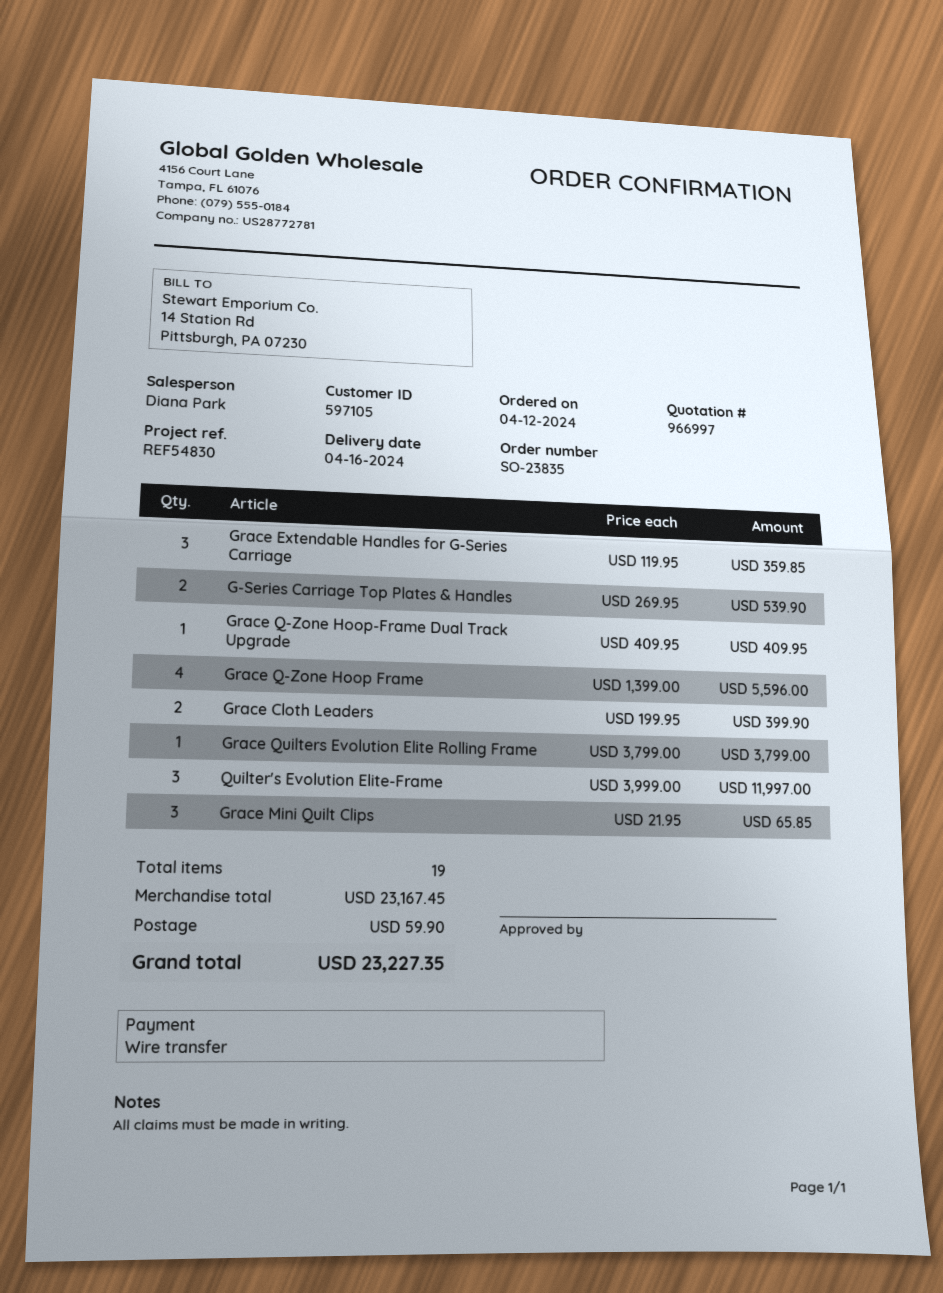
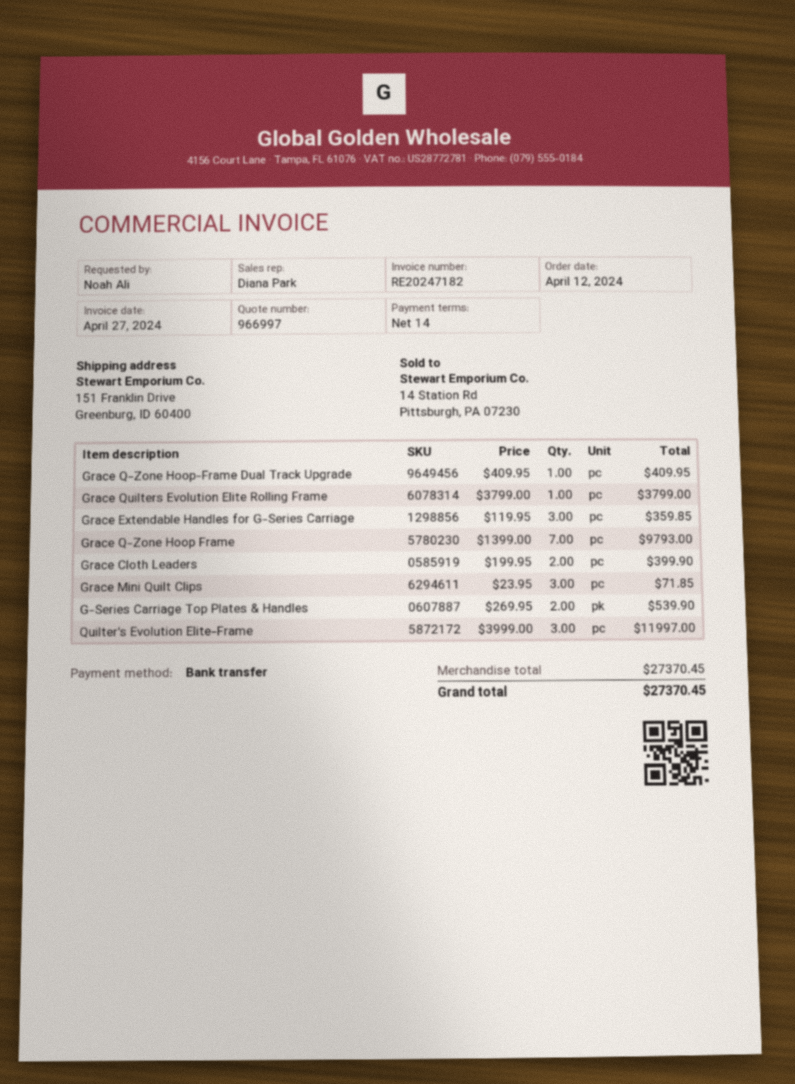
Grace Q-Zone Hoop Frame: 4 x 1399.00 = 5596.00 -> 7 x 1399.00 = 9793.00
Grace Mini Quilt Clips: 3 x 21.95 = 65.85 -> 3 x 23.95 = 71.85
subtotal: 23167.45 -> 27370.45
shipping: 59.90 -> none
total: 23227.35 -> 27370.45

Problem statement:
Where the line containing "subtotal: 23167.45 -> 27370.45" appears, start copying, and go on exactly through the last line of the data.

Written solution:
subtotal: 23167.45 -> 27370.45
shipping: 59.90 -> none
total: 23227.35 -> 27370.45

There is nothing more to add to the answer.